Supertanker, yang membawa lebih dari satu juta barel minyak, telah menurun sejak 2015, yang menyebabkan kekhawatiran akan tumpahan minyak.
PBB telah mulai memompa minyak dari kapal busuk yang berlabuh di pantai Laut Merah Yaman, untuk mencegah potensi tumpahan dan bencana lingkungan, kata pejabat PBB.
FSO Safer – kapal tanker penyimpanan dan pembongkaran terapung (FSO) yang menampung lebih dari 1,14 juta barel minyak – telah berisiko pecah atau meledak selama bertahun-tahun karena korosi dan kurangnya perawatan sejak koalisi pimpinan Saudi melakukan intervensi.

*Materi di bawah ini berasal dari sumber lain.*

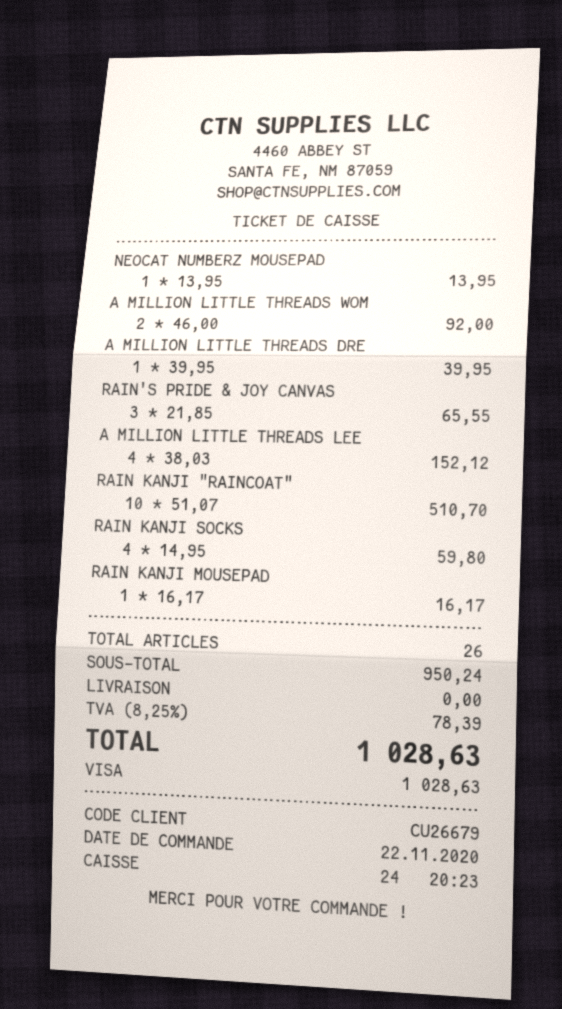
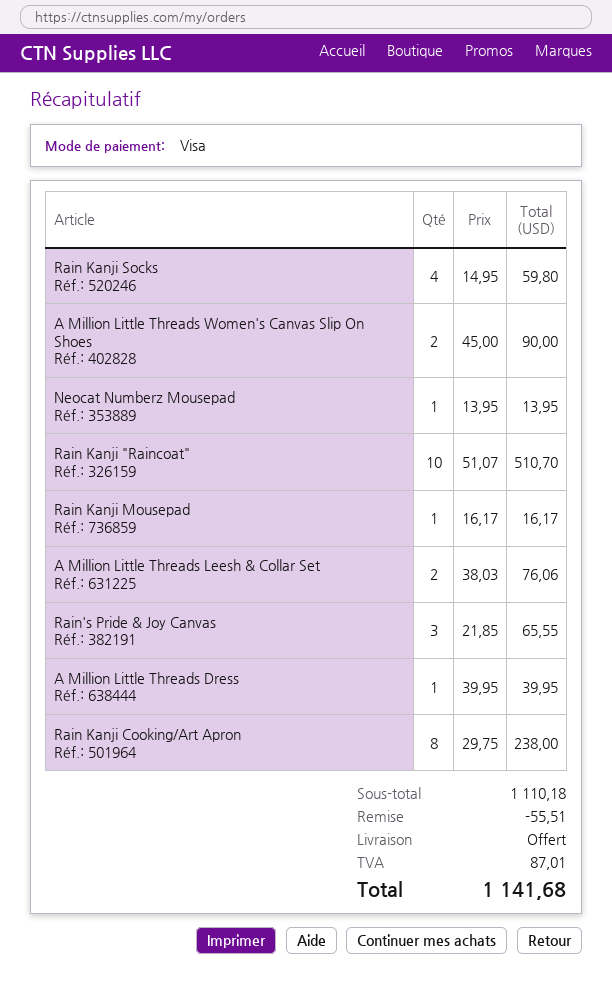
A MILLION LITTLE THREADS WOM: 2 x 46.00 = 92.00 -> 2 x 45.00 = 90.00
A MILLION LITTLE THREADS LEE: 4 x 38.03 = 152.12 -> 2 x 38.03 = 76.06
Rain Kanji Cooking/Art Apron: none -> 8 x 29.75 = 238.00
subtotal: 950.24 -> 1110.18
discount: none -> 55.51
tax: 78.39 -> 87.01
total: 1028.63 -> 1141.68

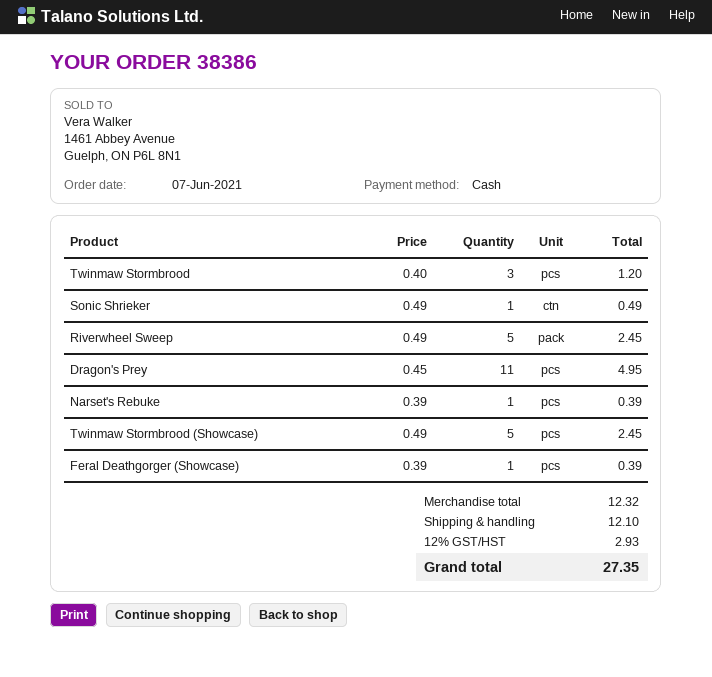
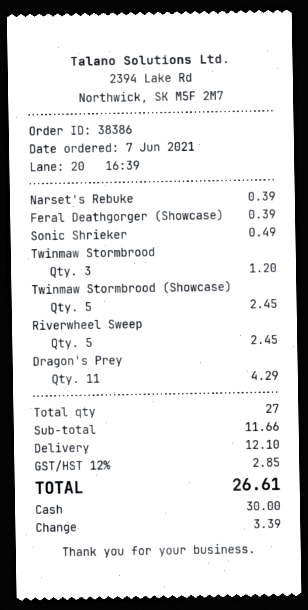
Dragon's Prey: 11 for 4.95 -> 11 for 4.29
subtotal: 12.32 -> 11.66
tax: 12% = 2.93 -> 12% = 2.85
total: 27.35 -> 26.61

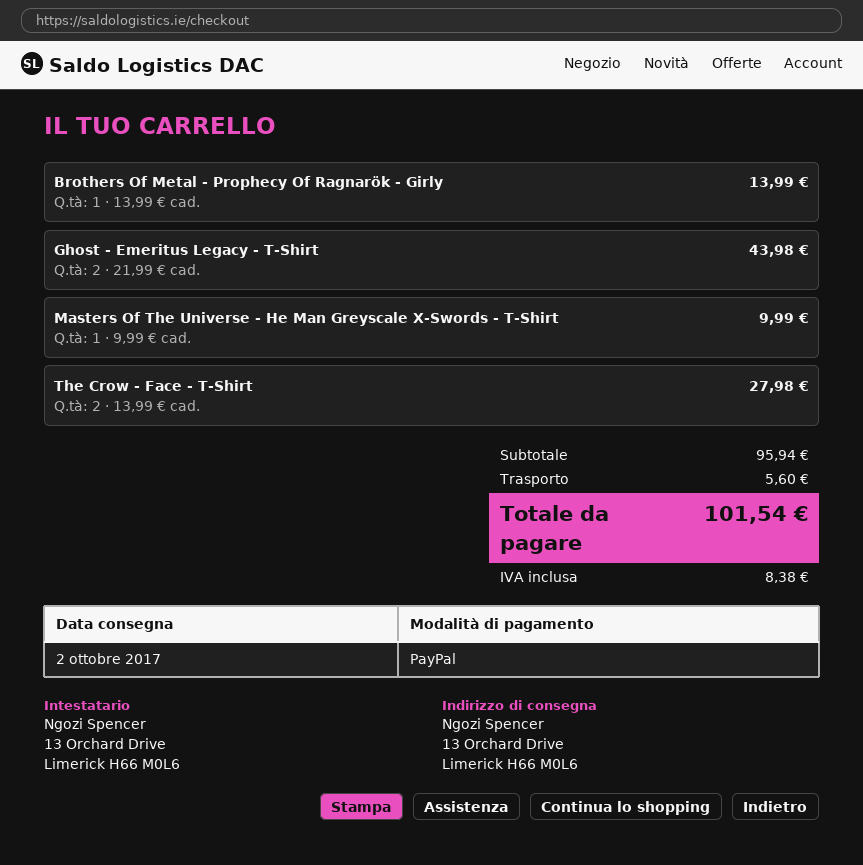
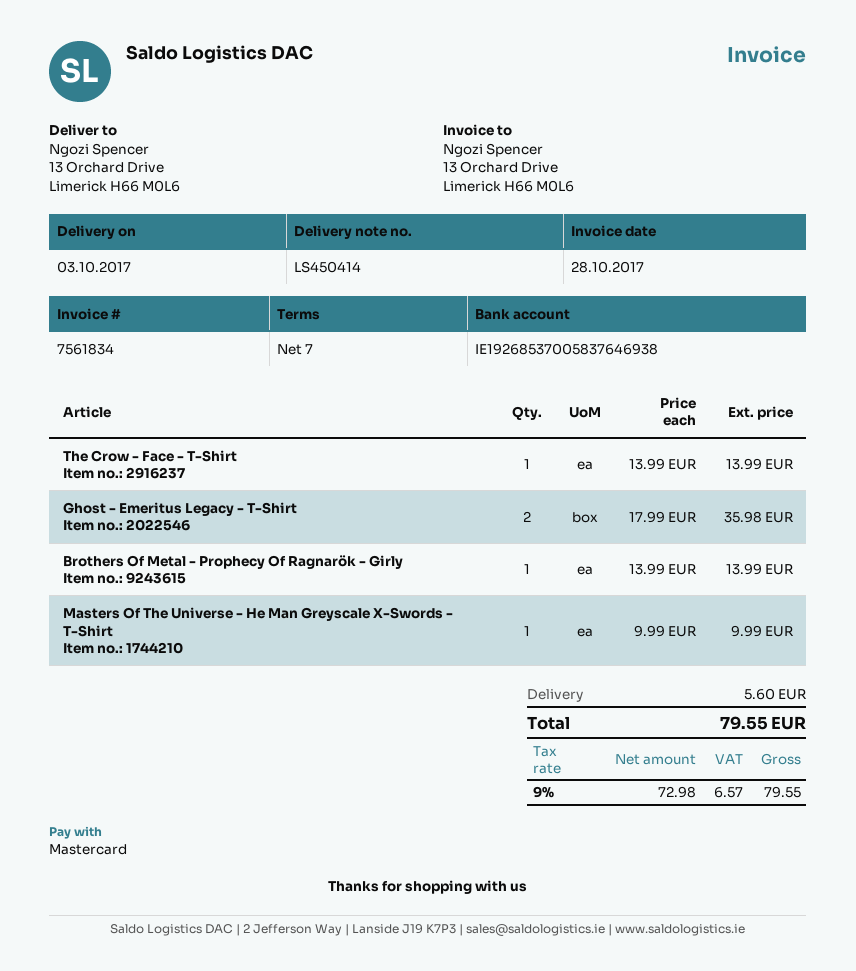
delivery date: 2017-10-02 -> 2017-10-03
payment method: PayPal -> Mastercard
Ghost - Emeritus Legacy - T-Shirt: 2 x 21.99 = 43.98 -> 2 x 17.99 = 35.98
The Crow - Face - T-Shirt: 2 x 13.99 = 27.98 -> 1 x 13.99 = 13.99
tax: 8.38 -> 6.57
total: 101.54 -> 79.55

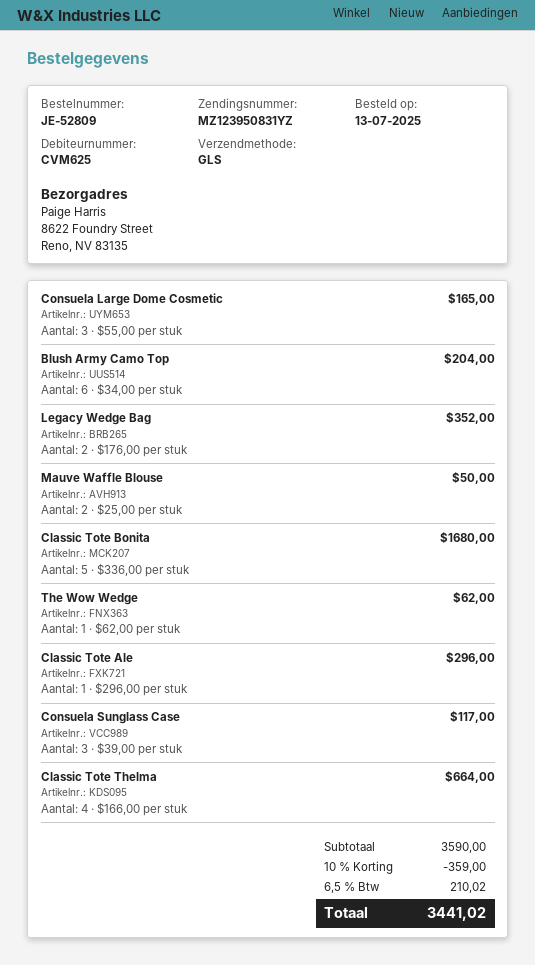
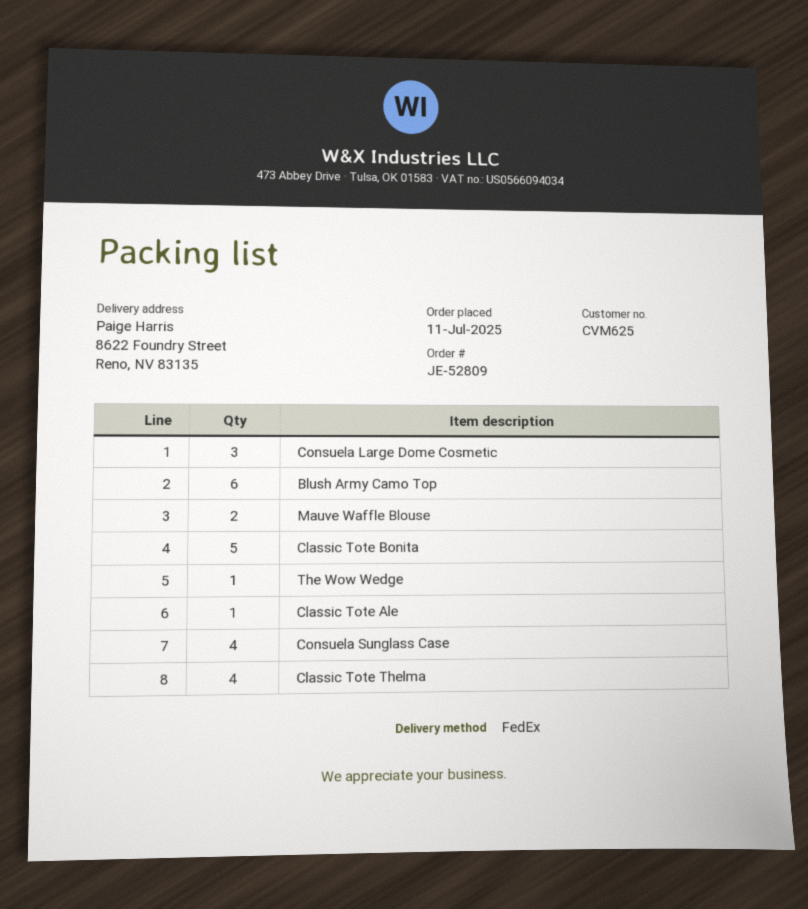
order date: 2025-07-13 -> 2025-07-11
shipping method: GLS -> FedEx
Legacy Wedge Bag: 2 -> none
Consuela Sunglass Case: 3 -> 4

Perang Yaman pada 2015.
Pemberontak Houthi Yaman, yang menguasai wilayah pantai Yaman di mana Safer ditambatkan, sebelumnya mencegah terjadinya operasi penyelamatan, tetapi akhirnya setuju pada bulan Maret untuk mengizinkan minyak diturunkan.
Minyak lepas pantai Safer sekarang akan dipindahkan ke kapal pengganti, yang disebut Yaman, dalam transfer kapal-ke-kapal yang diperkirakan akan memakan waktu 19 hari. dikatakan Program Pembangunan PBB (UNDP) – badan kemanusiaan yang bertugas melaksanakan operasi tersebut.
“Dengan tidak adanya orang lain yang mau atau mampu melakukan tugas ini, PBB telah melangkah maju dan menerima risiko melakukan operasi yang sangat rumit ini,” kata Sekretaris Jenderal PBB Antonio Guterres pada hari Selasa.
“Pengalihan minyak dari kapal ke kapal yang dimulai hari ini adalah langkah kritis selanjutnya dalam menghindari bencana lingkungan dan kemanusiaan dalam skala kolosal,” tambahnya.
Operasi tersebut, yang pertama dari jenisnya, berisiko – tetapi potensi kebocoran minyak yang tersisa di kapal tanker yang rusak yang dibeli pemerintah Yaman pada 1980-an bahkan lebih parah lagi.
Pengamat khawatir selama bertahun-tahun bahwa Safer bisa retak atau meledak. Tumpahan minyak selanjutnya akan berpotensi melenyapkan salah satu ekosistem laut terbesar di dunia.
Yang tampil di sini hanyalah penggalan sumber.